## Problem to solve
Would you please return the lines of the entries below starting at the line that has "Lavish Care Acne" and ending at the line that has "total: 3087.04 -> 2265.22", both included, exactly as they are?

[[ Records provided, beginning ]]

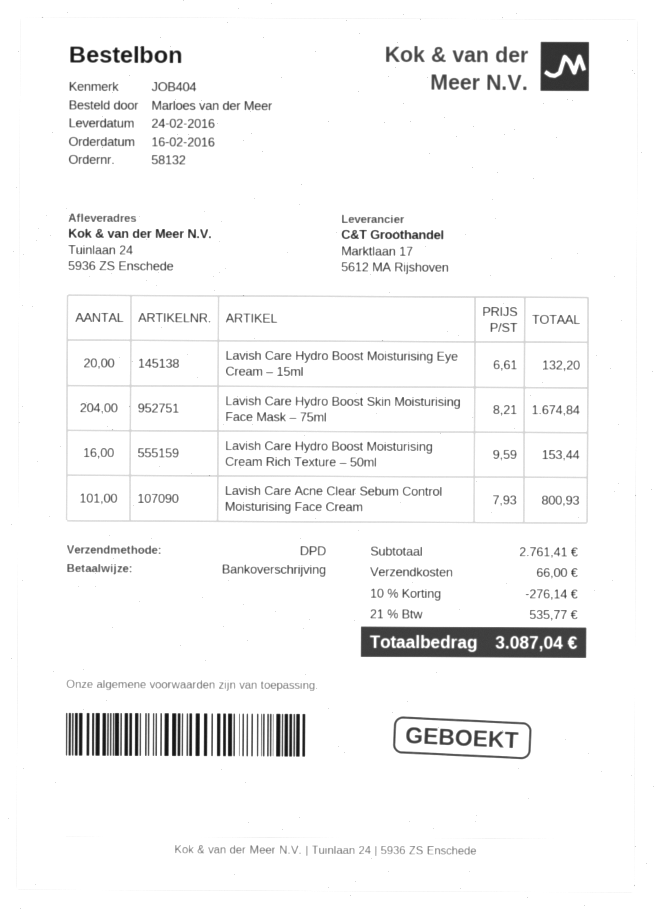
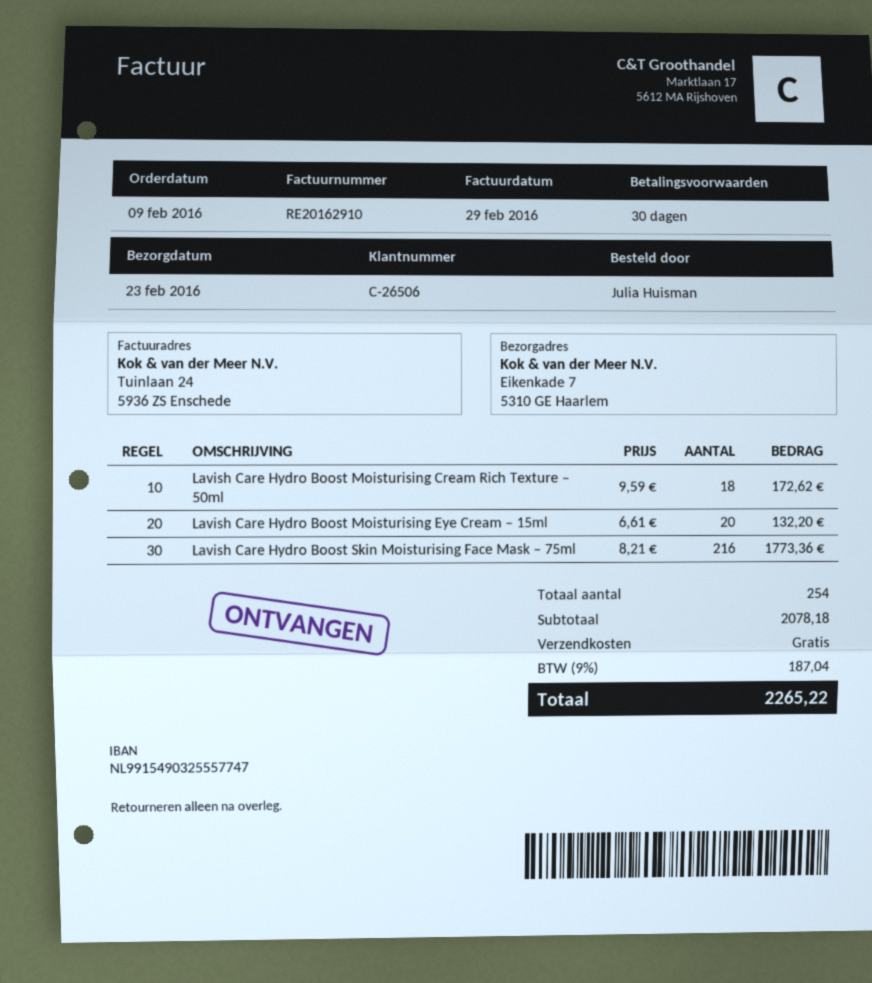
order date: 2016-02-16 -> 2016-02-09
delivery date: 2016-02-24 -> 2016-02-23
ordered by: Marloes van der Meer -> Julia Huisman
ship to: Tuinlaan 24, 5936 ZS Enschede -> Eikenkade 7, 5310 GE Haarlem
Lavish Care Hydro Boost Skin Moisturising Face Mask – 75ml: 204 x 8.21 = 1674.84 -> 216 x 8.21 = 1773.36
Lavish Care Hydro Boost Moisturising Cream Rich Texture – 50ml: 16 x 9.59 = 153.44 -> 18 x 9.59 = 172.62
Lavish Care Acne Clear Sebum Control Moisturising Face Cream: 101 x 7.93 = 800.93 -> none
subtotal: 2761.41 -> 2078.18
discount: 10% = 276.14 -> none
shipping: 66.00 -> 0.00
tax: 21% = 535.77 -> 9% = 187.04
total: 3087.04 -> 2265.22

[[ Records provided, end ]]
[[ Records provided, beginning ]]

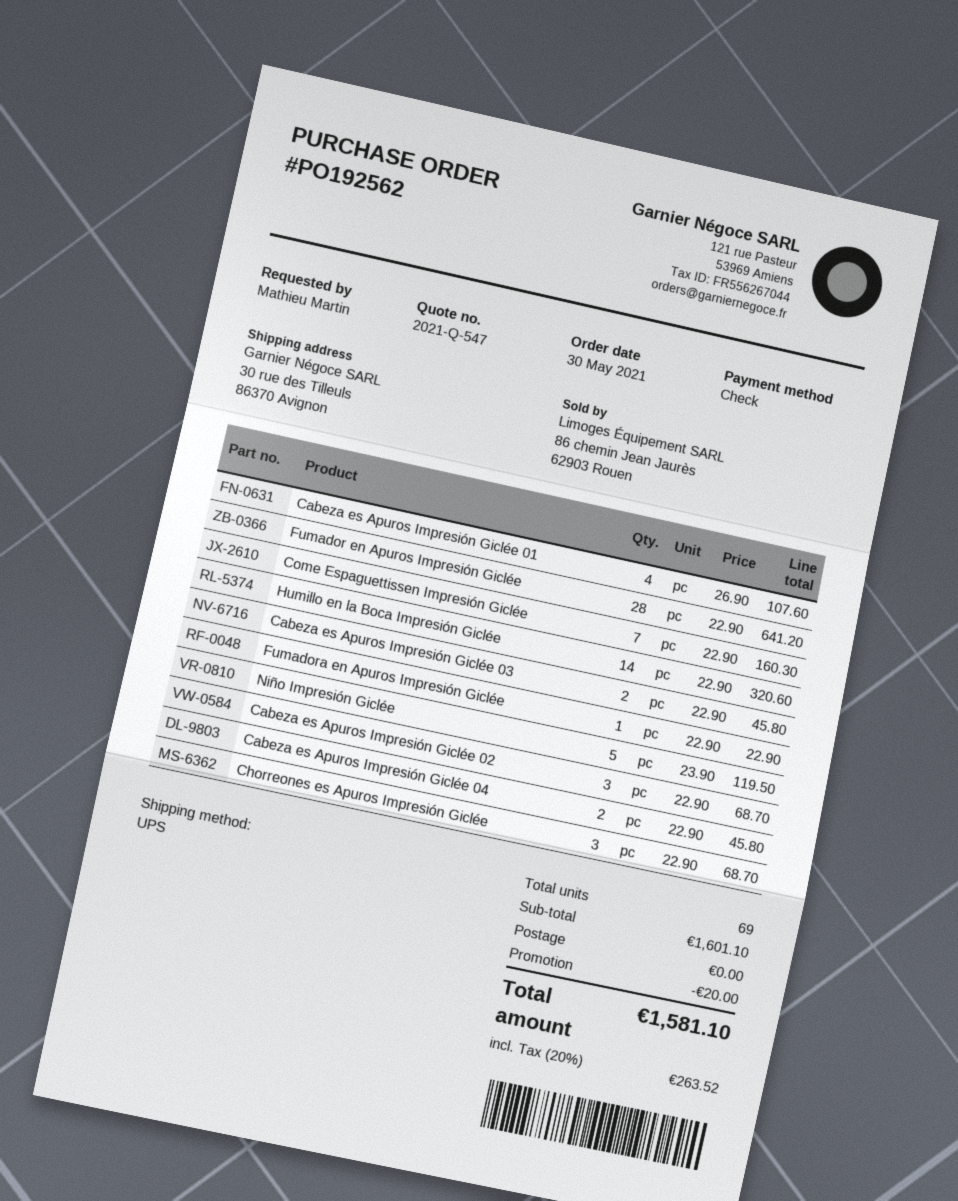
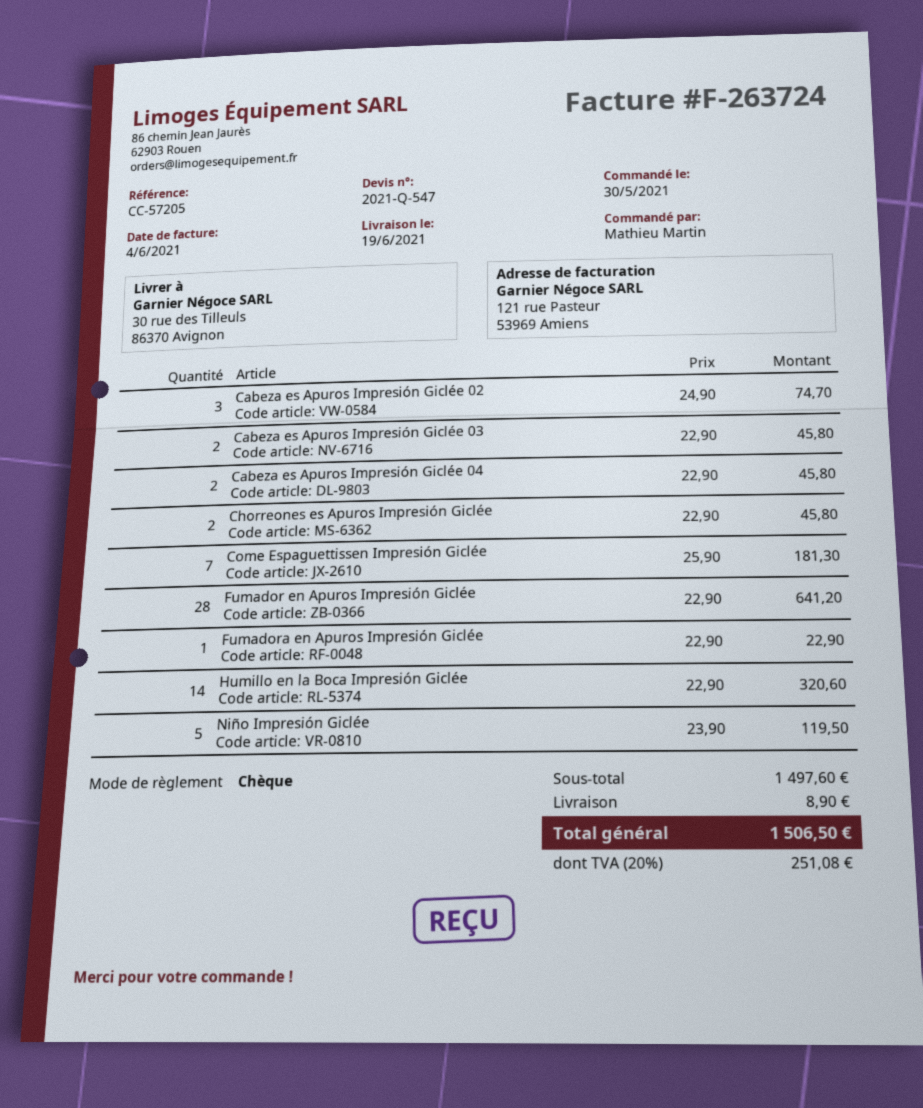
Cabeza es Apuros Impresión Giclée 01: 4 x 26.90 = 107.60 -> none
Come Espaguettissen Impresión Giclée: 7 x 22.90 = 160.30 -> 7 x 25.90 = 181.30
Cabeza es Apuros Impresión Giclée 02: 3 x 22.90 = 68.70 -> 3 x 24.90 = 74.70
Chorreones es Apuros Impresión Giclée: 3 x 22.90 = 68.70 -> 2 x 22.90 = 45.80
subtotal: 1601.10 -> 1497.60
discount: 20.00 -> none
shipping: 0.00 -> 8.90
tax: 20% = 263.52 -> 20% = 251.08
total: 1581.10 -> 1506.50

[[ Records provided, end ]]

## Solution to this task
Lavish Care Acne Clear Sebum Control Moisturising Face Cream: 101 x 7.93 = 800.93 -> none
subtotal: 2761.41 -> 2078.18
discount: 10% = 276.14 -> none
shipping: 66.00 -> 0.00
tax: 21% = 535.77 -> 9% = 187.04
total: 3087.04 -> 2265.22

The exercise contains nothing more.